** Opening Material supplied block **
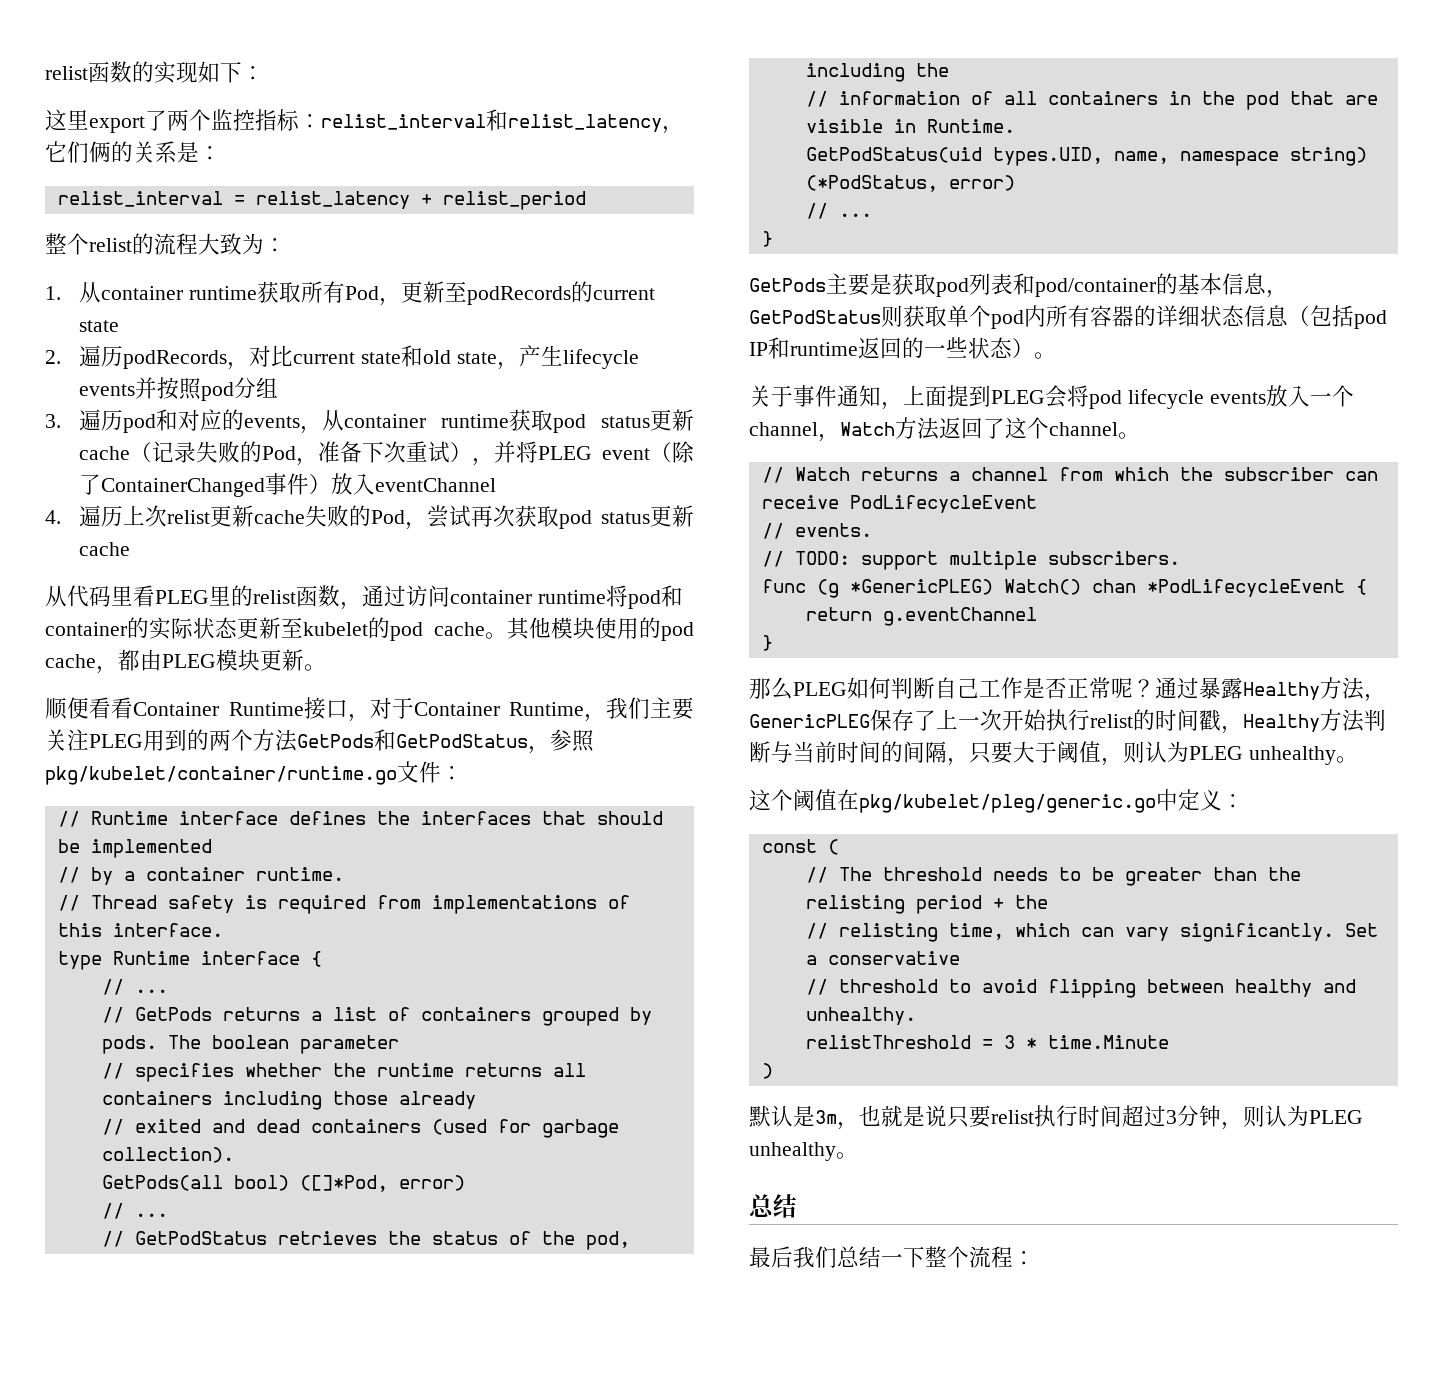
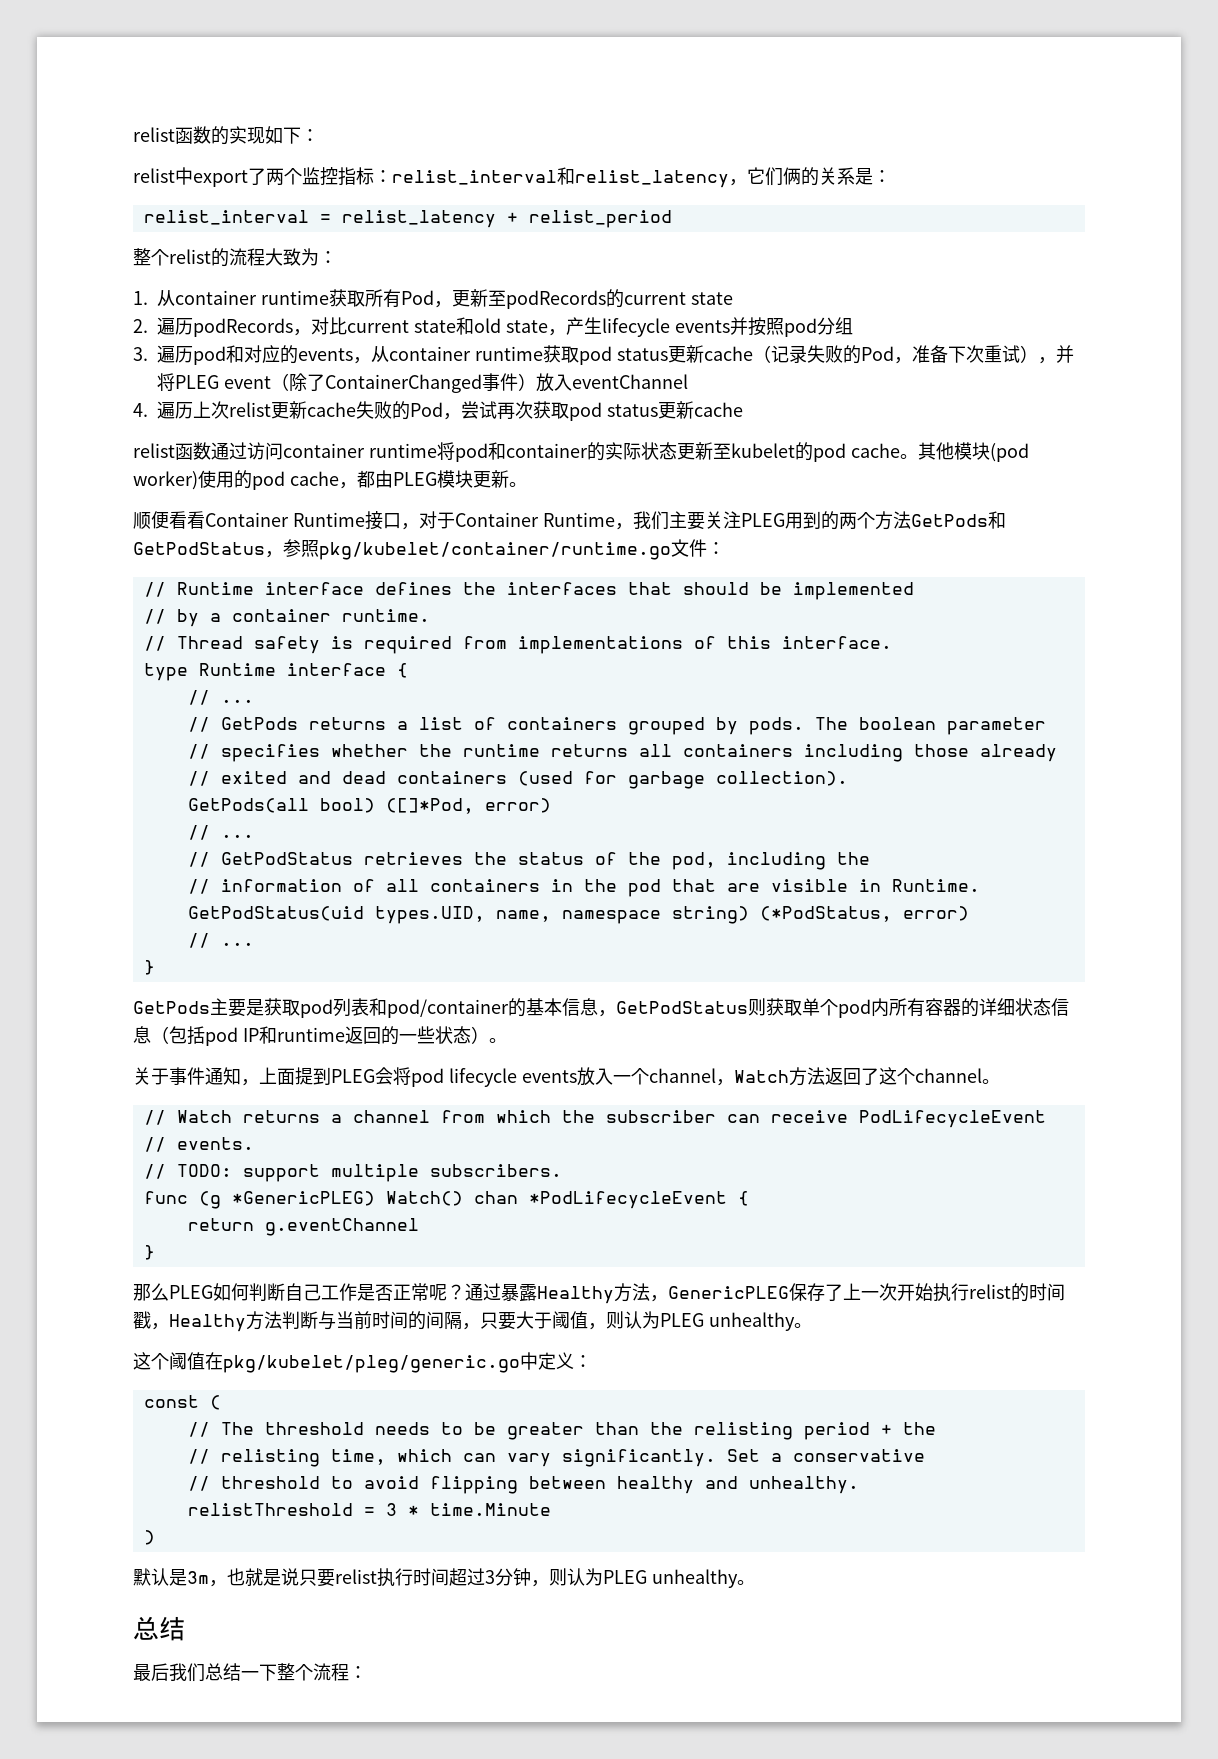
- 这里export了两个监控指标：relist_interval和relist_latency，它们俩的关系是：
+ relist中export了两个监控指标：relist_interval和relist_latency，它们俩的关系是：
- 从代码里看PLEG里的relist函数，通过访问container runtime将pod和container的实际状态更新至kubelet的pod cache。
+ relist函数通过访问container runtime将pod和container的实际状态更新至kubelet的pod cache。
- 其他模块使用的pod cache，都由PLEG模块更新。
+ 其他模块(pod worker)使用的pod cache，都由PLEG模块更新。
** Closing Material supplied block **
Instructions to follow >> Could you filter the material above and copy each line that holds the word "都由PLEG模块更新"?

Answer to the problem >>
- 其他模块使用的pod cache，都由PLEG模块更新。
+ 其他模块(pod worker)使用的pod cache，都由PLEG模块更新。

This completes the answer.